» EXERCISE GOAL:
Filter the entries below, keeping every line that has the word "gift".

Excerpts from a dataset

· · ·

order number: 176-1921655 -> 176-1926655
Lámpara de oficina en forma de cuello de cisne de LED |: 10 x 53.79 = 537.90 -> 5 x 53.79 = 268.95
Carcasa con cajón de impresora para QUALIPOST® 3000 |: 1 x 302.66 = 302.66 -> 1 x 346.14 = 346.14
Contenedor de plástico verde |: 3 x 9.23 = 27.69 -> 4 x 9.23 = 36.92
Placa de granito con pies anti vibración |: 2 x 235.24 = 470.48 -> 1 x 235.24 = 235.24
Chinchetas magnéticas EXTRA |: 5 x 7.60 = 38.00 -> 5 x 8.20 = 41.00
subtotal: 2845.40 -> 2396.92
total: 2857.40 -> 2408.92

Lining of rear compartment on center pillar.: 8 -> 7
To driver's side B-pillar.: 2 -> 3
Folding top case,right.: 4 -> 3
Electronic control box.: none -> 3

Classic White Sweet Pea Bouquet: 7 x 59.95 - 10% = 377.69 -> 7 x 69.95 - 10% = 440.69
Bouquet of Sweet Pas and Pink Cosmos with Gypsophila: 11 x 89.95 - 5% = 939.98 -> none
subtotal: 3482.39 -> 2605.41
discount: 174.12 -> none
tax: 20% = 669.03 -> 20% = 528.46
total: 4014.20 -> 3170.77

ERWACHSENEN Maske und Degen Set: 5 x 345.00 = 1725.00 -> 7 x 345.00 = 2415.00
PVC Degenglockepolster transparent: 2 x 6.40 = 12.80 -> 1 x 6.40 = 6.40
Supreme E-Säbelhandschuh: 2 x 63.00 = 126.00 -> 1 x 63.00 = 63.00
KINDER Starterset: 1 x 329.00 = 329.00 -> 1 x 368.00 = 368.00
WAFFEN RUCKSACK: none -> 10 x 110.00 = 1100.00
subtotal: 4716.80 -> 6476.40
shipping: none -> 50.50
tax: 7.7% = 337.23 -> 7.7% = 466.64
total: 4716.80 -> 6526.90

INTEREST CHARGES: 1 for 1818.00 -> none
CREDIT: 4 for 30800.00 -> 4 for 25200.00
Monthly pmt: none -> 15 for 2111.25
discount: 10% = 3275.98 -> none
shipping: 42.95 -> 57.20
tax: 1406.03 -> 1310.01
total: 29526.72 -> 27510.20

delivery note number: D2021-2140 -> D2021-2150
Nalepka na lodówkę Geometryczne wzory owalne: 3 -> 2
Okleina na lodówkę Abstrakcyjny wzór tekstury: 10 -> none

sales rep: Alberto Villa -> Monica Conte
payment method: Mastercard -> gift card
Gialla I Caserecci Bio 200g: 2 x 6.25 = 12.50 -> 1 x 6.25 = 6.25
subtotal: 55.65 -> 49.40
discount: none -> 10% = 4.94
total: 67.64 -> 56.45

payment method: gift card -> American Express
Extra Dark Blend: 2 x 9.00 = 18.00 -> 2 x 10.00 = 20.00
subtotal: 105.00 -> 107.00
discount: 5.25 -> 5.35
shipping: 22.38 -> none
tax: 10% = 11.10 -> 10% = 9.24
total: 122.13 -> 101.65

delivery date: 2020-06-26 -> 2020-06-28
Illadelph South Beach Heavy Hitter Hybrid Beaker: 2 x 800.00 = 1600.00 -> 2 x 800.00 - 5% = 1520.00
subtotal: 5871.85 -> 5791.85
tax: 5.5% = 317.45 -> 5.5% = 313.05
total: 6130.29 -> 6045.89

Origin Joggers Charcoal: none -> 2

· · ·

» ANSWER SECTION:
payment method: Mastercard -> gift card
payment method: gift card -> American Express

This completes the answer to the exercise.